• _Exercise description_
Output all of the data below exactly as given.

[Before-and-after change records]
== Segment start ==
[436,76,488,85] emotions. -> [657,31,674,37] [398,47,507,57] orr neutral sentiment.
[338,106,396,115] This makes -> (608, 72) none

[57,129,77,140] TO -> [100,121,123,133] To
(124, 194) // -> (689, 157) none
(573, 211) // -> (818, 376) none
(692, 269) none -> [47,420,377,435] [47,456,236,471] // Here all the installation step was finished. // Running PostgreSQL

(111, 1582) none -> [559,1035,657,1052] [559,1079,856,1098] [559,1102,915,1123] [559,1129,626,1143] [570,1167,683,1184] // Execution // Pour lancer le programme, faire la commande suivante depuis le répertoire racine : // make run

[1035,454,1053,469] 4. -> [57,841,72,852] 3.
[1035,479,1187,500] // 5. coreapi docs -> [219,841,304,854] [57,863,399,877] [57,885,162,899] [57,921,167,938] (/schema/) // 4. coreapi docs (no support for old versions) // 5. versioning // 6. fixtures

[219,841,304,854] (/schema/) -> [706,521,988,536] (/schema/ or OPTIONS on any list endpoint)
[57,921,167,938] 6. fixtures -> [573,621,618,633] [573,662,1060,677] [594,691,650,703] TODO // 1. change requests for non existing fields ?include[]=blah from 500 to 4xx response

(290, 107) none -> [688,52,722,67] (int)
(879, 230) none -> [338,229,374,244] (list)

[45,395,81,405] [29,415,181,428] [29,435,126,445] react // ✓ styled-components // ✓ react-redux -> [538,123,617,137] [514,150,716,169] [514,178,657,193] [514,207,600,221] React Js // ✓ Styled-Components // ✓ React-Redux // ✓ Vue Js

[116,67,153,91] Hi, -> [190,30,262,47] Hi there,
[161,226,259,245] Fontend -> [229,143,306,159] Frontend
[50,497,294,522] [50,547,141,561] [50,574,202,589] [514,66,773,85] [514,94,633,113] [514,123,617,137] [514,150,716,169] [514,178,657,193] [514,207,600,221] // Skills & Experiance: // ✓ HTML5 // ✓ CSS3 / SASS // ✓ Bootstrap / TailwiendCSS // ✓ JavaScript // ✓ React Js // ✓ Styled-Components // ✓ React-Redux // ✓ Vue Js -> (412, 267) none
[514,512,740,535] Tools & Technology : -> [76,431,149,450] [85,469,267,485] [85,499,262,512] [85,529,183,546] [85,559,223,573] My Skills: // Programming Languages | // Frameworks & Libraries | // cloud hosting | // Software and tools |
== Segment end ==
• _Written solution_
[436,76,488,85] emotions. -> [657,31,674,37] [398,47,507,57] orr neutral sentiment.
[338,106,396,115] This makes -> (608, 72) none

[57,129,77,140] TO -> [100,121,123,133] To
(124, 194) // -> (689, 157) none
(573, 211) // -> (818, 376) none
(692, 269) none -> [47,420,377,435] [47,456,236,471] // Here all the installation step was finished. // Running PostgreSQL

(111, 1582) none -> [559,1035,657,1052] [559,1079,856,1098] [559,1102,915,1123] [559,1129,626,1143] [570,1167,683,1184] // Execution // Pour lancer le programme, faire la commande suivante depuis le répertoire racine : // make run

[1035,454,1053,469] 4. -> [57,841,72,852] 3.
[1035,479,1187,500] // 5. coreapi docs -> [219,841,304,854] [57,863,399,877] [57,885,162,899] [57,921,167,938] (/schema/) // 4. coreapi docs (no support for old versions) // 5. versioning // 6. fixtures

[219,841,304,854] (/schema/) -> [706,521,988,536] (/schema/ or OPTIONS on any list endpoint)
[57,921,167,938] 6. fixtures -> [573,621,618,633] [573,662,1060,677] [594,691,650,703] TODO // 1. change requests for non existing fields ?include[]=blah from 500 to 4xx response

(290, 107) none -> [688,52,722,67] (int)
(879, 230) none -> [338,229,374,244] (list)

[45,395,81,405] [29,415,181,428] [29,435,126,445] react // ✓ styled-components // ✓ react-redux -> [538,123,617,137] [514,150,716,169] [514,178,657,193] [514,207,600,221] React Js // ✓ Styled-Components // ✓ React-Redux // ✓ Vue Js

[116,67,153,91] Hi, -> [190,30,262,47] Hi there,
[161,226,259,245] Fontend -> [229,143,306,159] Frontend
[50,497,294,522] [50,547,141,561] [50,574,202,589] [514,66,773,85] [514,94,633,113] [514,123,617,137] [514,150,716,169] [514,178,657,193] [514,207,600,221] // Skills & Experiance: // ✓ HTML5 // ✓ CSS3 / SASS // ✓ Bootstrap / TailwiendCSS // ✓ JavaScript // ✓ React Js // ✓ Styled-Components // ✓ React-Redux // ✓ Vue Js -> (412, 267) none
[514,512,740,535] Tools & Technology : -> [76,431,149,450] [85,469,267,485] [85,499,262,512] [85,529,183,546] [85,559,223,573] My Skills: // Programming Languages | // Frameworks & Libraries | // cloud hosting | // Software and tools |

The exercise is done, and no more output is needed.